* **Directions**: Copy exactly, beginning with the line holding "[65,135,282,151] edwardInference/ugm_bbvi.py ->" and ending with the final line of the data beneath this task; copy nothing else, and leave out every picture.

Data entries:
=== Begin Enclosure ===
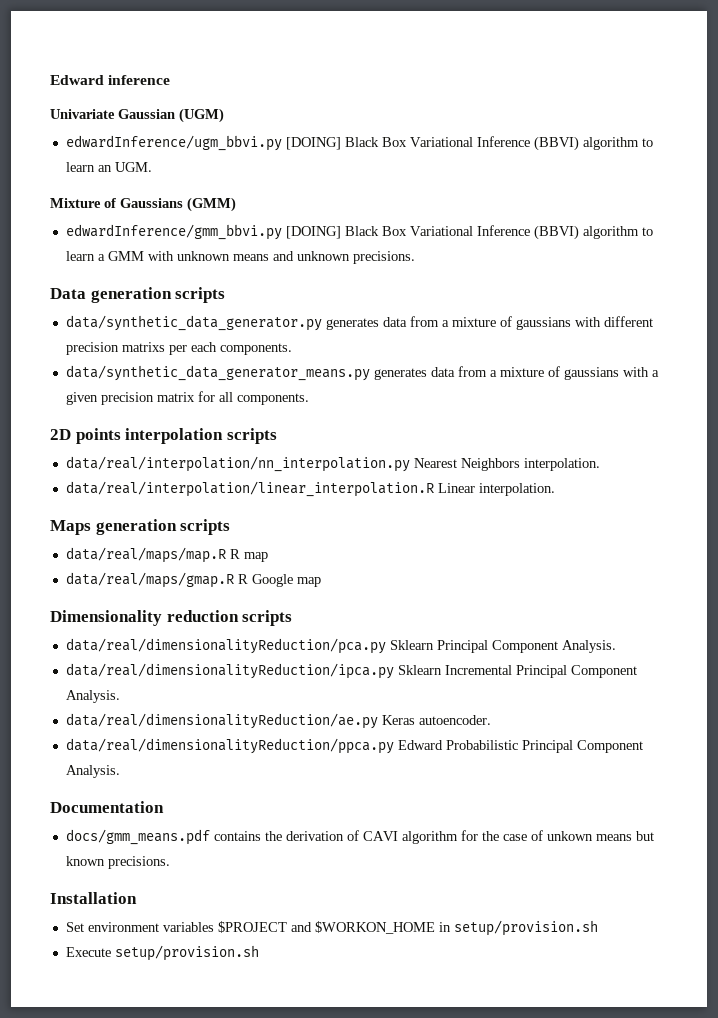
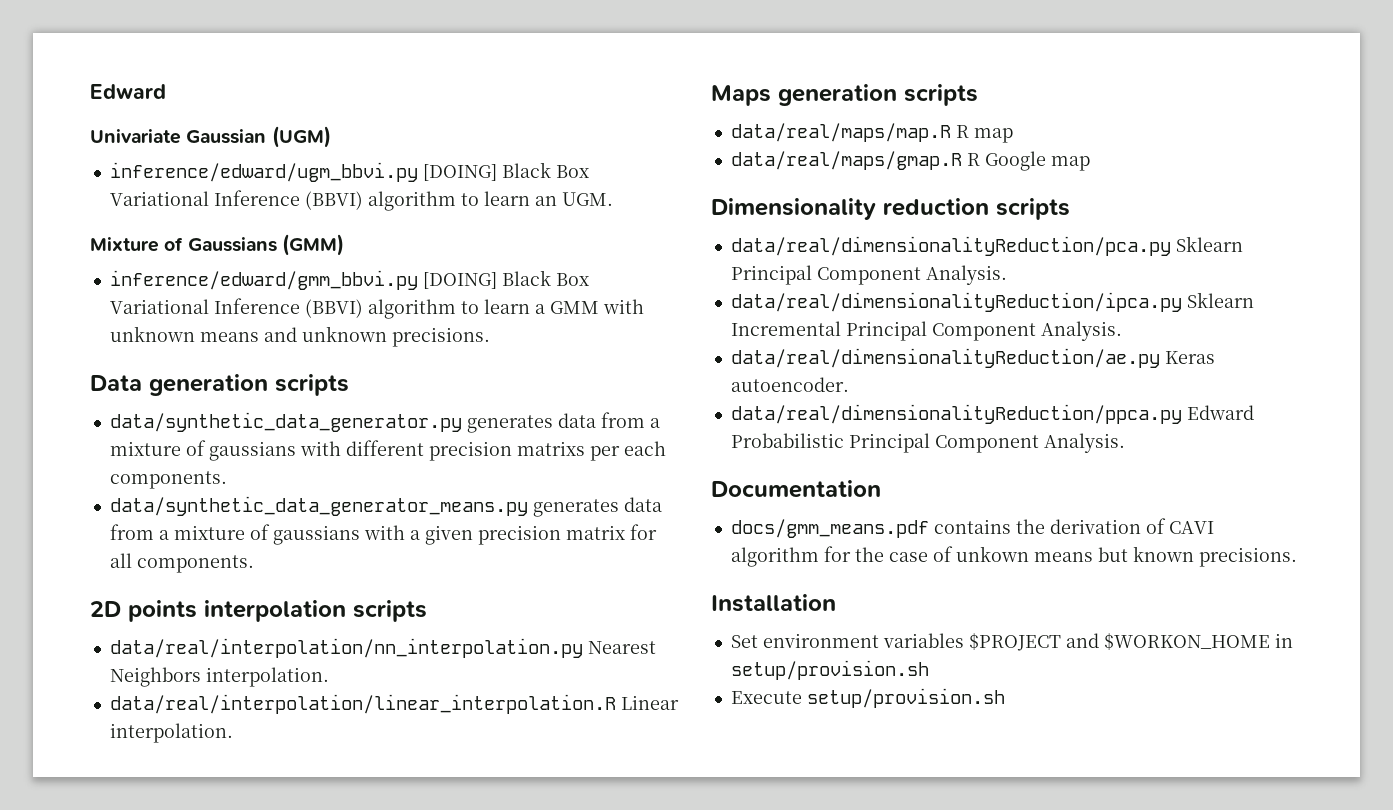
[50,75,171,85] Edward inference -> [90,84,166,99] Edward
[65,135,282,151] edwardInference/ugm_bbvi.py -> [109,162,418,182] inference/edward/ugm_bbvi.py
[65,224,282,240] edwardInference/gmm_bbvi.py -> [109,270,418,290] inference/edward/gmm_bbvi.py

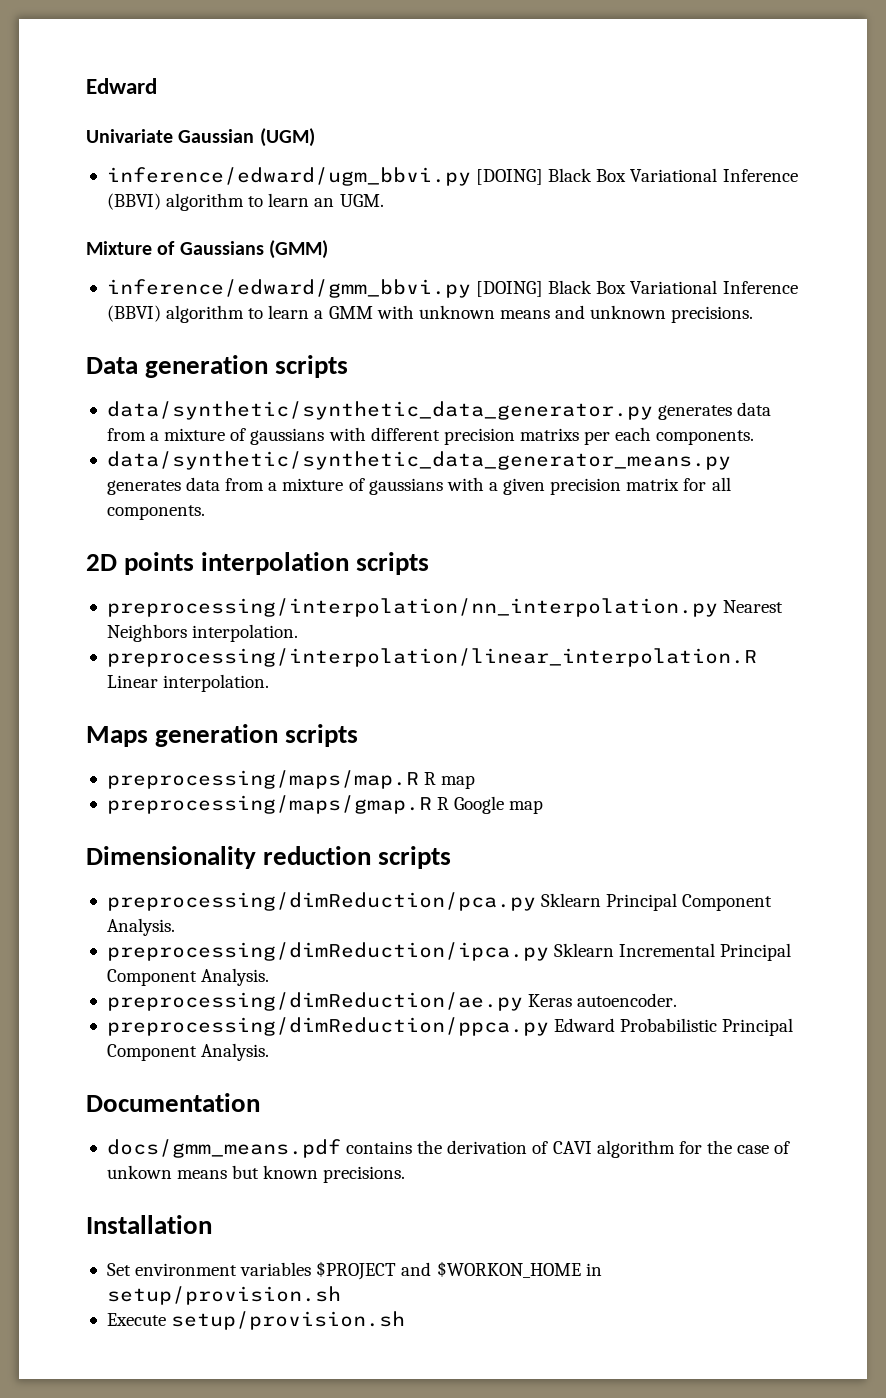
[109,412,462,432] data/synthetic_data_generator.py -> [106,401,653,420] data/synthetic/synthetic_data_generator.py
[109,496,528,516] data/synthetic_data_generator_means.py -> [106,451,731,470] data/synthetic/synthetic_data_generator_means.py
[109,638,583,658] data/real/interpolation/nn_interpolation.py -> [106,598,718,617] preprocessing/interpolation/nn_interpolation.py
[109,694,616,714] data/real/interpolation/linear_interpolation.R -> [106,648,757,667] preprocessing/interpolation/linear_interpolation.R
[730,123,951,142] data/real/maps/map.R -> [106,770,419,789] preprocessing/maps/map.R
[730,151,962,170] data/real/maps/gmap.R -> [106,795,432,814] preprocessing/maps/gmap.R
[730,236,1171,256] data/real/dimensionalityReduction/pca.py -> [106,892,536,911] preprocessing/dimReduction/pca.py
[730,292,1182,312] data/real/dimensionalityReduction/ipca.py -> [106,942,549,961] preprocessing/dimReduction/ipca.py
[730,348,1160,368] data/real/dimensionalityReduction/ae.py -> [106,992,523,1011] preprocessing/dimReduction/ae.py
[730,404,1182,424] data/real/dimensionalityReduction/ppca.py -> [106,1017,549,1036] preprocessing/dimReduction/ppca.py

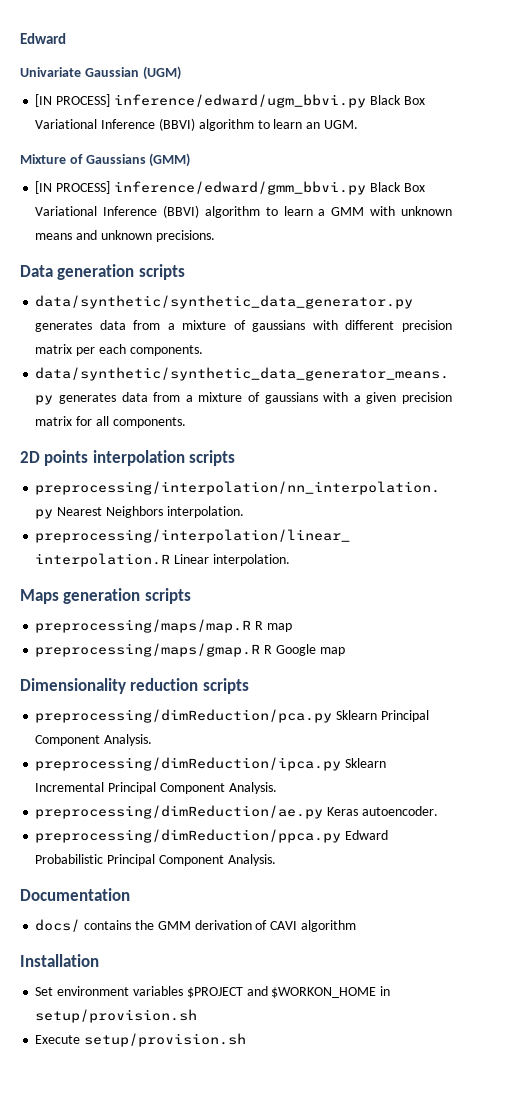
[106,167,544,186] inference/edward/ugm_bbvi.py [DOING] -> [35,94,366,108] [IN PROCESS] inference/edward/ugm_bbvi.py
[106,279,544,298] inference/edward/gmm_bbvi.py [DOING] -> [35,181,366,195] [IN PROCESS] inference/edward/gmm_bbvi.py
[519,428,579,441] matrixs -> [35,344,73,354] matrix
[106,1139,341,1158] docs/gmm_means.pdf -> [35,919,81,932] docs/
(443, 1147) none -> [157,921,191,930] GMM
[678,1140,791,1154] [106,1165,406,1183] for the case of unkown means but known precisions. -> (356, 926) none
=== End Enclosure ===
* **Reply**:
[65,135,282,151] edwardInference/ugm_bbvi.py -> [109,162,418,182] inference/edward/ugm_bbvi.py
[65,224,282,240] edwardInference/gmm_bbvi.py -> [109,270,418,290] inference/edward/gmm_bbvi.py

[109,412,462,432] data/synthetic_data_generator.py -> [106,401,653,420] data/synthetic/synthetic_data_generator.py
[109,496,528,516] data/synthetic_data_generator_means.py -> [106,451,731,470] data/synthetic/synthetic_data_generator_means.py
[109,638,583,658] data/real/interpolation/nn_interpolation.py -> [106,598,718,617] preprocessing/interpolation/nn_interpolation.py
[109,694,616,714] data/real/interpolation/linear_interpolation.R -> [106,648,757,667] preprocessing/interpolation/linear_interpolation.R
[730,123,951,142] data/real/maps/map.R -> [106,770,419,789] preprocessing/maps/map.R
[730,151,962,170] data/real/maps/gmap.R -> [106,795,432,814] preprocessing/maps/gmap.R
[730,236,1171,256] data/real/dimensionalityReduction/pca.py -> [106,892,536,911] preprocessing/dimReduction/pca.py
[730,292,1182,312] data/real/dimensionalityReduction/ipca.py -> [106,942,549,961] preprocessing/dimReduction/ipca.py
[730,348,1160,368] data/real/dimensionalityReduction/ae.py -> [106,992,523,1011] preprocessing/dimReduction/ae.py
[730,404,1182,424] data/real/dimensionalityReduction/ppca.py -> [106,1017,549,1036] preprocessing/dimReduction/ppca.py

[106,167,544,186] inference/edward/ugm_bbvi.py [DOING] -> [35,94,366,108] [IN PROCESS] inference/edward/ugm_bbvi.py
[106,279,544,298] inference/edward/gmm_bbvi.py [DOING] -> [35,181,366,195] [IN PROCESS] inference/edward/gmm_bbvi.py
[519,428,579,441] matrixs -> [35,344,73,354] matrix
[106,1139,341,1158] docs/gmm_means.pdf -> [35,919,81,932] docs/
(443, 1147) none -> [157,921,191,930] GMM
[678,1140,791,1154] [106,1165,406,1183] for the case of unkown means but known precisions. -> (356, 926) none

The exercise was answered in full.